The corridor outside the Great Hall felt colder than before—as though the air itself had been holding its breath inside the chamber and now exhaled a chill.
Soren walked beside her in silence, his hand no longer on her back but his presence still coiling around her like a command. Guards bowed as he passed. Servants froze mid-step. The citadel responded to him the way a storm responds to wind—by rearranging itself.
Elena's pulse hadn't slowed since the hall.
She blamed the adrenaline.She blamed the crowd.She definitely did not blame the prince with the voice that could probably trigger ovulation in a statue.
When they reached a quieter wing of the keep—a long hallway lined with towering windows—Soren finally stopped.
"Look at me," he said.
She did. Too quickly. She hated that.
His expression was controlled. Too controlled. The kind of restraint that hinted at everything simmering beneath it.
"You did well in the hall," he said.
A compliment. From him. Her traitorous heart fluttered like an idiot.
"Thanks," she muttered, crossing her arms. "Didn't feel like it."
"It is not supposed to feel easy."
She scoffed. "Yeah, I got that impression. Especially when you told me to obey you in front of an entire room of aristocratic hyenas."
Soren's jaw tightened.
"Elena," he said quietly, "if you defy me publicly, I cannot protect you."
"Well maybe I don't want to be protected," she snapped.
She regretted the words the second they left her mouth—but it was too late.
Soren took one step toward her. Just one. It was enough.
The air thickened. Her pulse jumped. Heat pulsed behind her ribs, maddening and unwelcome.
He spoke softly, dangerously. "You want to survive."
"I want answers, Soren," she said. "Not commands. Not titles. Not—"She cut herself off before she said whatever that was in the hall that made me want to climb you like a tree.
His eyes narrowed slightly, as if he heard the unsaid part anyway.
"You forget," he murmured, stepping closer still, "you are not simply a stranger. You arrived from nowhere, wearing markings no one here has ever seen."
"It's a conference badge, not a prophecy."
He didn't smile. "It marks you as different. And in this world, different is dangerous."
"I can handle myself."
"You cannot," he said calmly. Too calmly. "Not here. Not now."
The certainty in his tone irritated her more than it should have.
"You keep acting like I'm helpless."
"No." His voice dipped lower. "I act like you are untrained."
She blinked. "Wow. Thanks."
"Elena." He said her name like a warning, like a vow. "You think independence alone will keep you alive. It won't. Not here."
Something inside her bristled, both furious and—God help her—drawn to the force of him.
She took a step toward him this time.
His eyes darkened instantly.
"Stop talking like you own me," she said.
He inhaled sharply—the first crack in his composure she had ever seen. "I never said—"
"You imply it constantly."
His jaw worked. "I protect what is under my care."
"I'm not a thing," she shot back. "And I'm not yours."

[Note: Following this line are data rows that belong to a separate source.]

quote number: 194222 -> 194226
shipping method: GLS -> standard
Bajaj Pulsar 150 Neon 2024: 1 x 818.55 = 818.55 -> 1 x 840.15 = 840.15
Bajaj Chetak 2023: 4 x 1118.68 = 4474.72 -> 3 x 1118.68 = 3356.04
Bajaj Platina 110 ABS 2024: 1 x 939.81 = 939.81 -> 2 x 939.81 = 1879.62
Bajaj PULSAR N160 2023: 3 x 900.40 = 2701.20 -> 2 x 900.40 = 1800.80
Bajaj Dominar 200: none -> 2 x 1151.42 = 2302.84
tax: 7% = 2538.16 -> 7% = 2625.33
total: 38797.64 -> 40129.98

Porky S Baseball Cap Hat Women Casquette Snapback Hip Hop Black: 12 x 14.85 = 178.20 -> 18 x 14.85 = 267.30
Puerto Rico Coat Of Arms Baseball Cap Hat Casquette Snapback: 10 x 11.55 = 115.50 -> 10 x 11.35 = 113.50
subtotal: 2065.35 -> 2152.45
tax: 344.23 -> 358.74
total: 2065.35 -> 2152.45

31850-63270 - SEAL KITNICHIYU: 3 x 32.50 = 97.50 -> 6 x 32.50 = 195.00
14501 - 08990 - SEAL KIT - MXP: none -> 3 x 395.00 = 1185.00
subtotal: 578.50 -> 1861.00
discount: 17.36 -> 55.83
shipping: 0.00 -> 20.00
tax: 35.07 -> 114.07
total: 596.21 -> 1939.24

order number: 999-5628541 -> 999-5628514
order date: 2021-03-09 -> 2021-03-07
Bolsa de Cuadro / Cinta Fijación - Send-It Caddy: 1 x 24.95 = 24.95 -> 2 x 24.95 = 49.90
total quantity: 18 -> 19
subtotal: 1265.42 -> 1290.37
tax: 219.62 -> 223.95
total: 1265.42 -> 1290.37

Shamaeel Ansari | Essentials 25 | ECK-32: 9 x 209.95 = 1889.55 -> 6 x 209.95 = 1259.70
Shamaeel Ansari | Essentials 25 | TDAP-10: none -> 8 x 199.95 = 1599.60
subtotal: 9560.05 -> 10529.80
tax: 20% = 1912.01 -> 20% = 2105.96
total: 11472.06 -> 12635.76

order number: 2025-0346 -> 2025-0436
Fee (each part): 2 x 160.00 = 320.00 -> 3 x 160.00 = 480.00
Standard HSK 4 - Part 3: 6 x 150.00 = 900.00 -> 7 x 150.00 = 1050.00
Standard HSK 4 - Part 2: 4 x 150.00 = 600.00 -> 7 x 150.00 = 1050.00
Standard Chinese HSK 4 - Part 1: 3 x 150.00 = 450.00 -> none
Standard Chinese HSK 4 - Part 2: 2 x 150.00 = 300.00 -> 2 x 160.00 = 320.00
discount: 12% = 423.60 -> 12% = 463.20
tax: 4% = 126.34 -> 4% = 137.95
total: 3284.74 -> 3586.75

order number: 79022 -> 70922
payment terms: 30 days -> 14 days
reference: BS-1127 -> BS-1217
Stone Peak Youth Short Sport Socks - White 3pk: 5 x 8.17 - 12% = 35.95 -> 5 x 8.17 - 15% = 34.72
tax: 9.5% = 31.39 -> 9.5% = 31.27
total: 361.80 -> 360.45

Silence snapped between them.
Dangerous. Electric. Bare.
Soren's restraint wavered—barely, but unmistakably. A muscle feathered along his cheek. His fists curled and uncurled at his sides, as though he was fighting an instinct he did not intend to reveal.
When he spoke again, his voice was rougher. Less prince. More man.
"Elena," he said, stepping into her space until her back brushed the cold stone wall, "do not mistake protection for possession."
"You blur the line," she whispered before she could stop herself.
His breath hitched—one sharp, controlled intake.
And for a moment, she felt something shift between them. Something deep. Something he had been burying under discipline and armor and that maddening calm.
He leaned in—not touching her, but close enough that she felt the warmth of him, the quiet violence in how much he held back.
"I am strict because this world is not gentle," he said. "And because you arrived with no knowledge of how to survive its politics, its dangers, its forces."
"Then teach me," she said.
His eyes flickered—surprise, then something darker, something that slid through her blood too easily.
He leaned even closer, voice brushing her ear.
"Be careful what you ask for."
Her breath stuttered.
He pulled back slowly, regaining that infuriating control inch by inch.
"The nobles have seen enough for today," he said. "You will stay in your quarters until I summon you."
"Oh, will I?" she snapped, frustrated with him, with herself, with the heat crawling under her skin.
His mouth flickered into the faintest smirk."Your Highness," he corrected softly.
Her cheeks burned.
She wanted to punch him. Or kiss him. Or push him off a balcony. The order was negotiable.
He turned away, cloak shifting like shadow.
"Soren," she called before she could stop herself.
He paused but didn't turn.
Her voice came out softer than intended. "Why are you being like this?"
His answer was quiet.
"Because the hall saw you today."A beat."And others will want what they saw."
A chill ran down her spine.
"And I," he added, voice low and dangerous, "do not share."
Then he walked away.
Leaving her against the wall, breathless, furious, and horrified by the single truth she could no longer deny:
She was in trouble. Because Soren's dominance didn't just intimidate her—it ignited something she had absolutely no business feeling.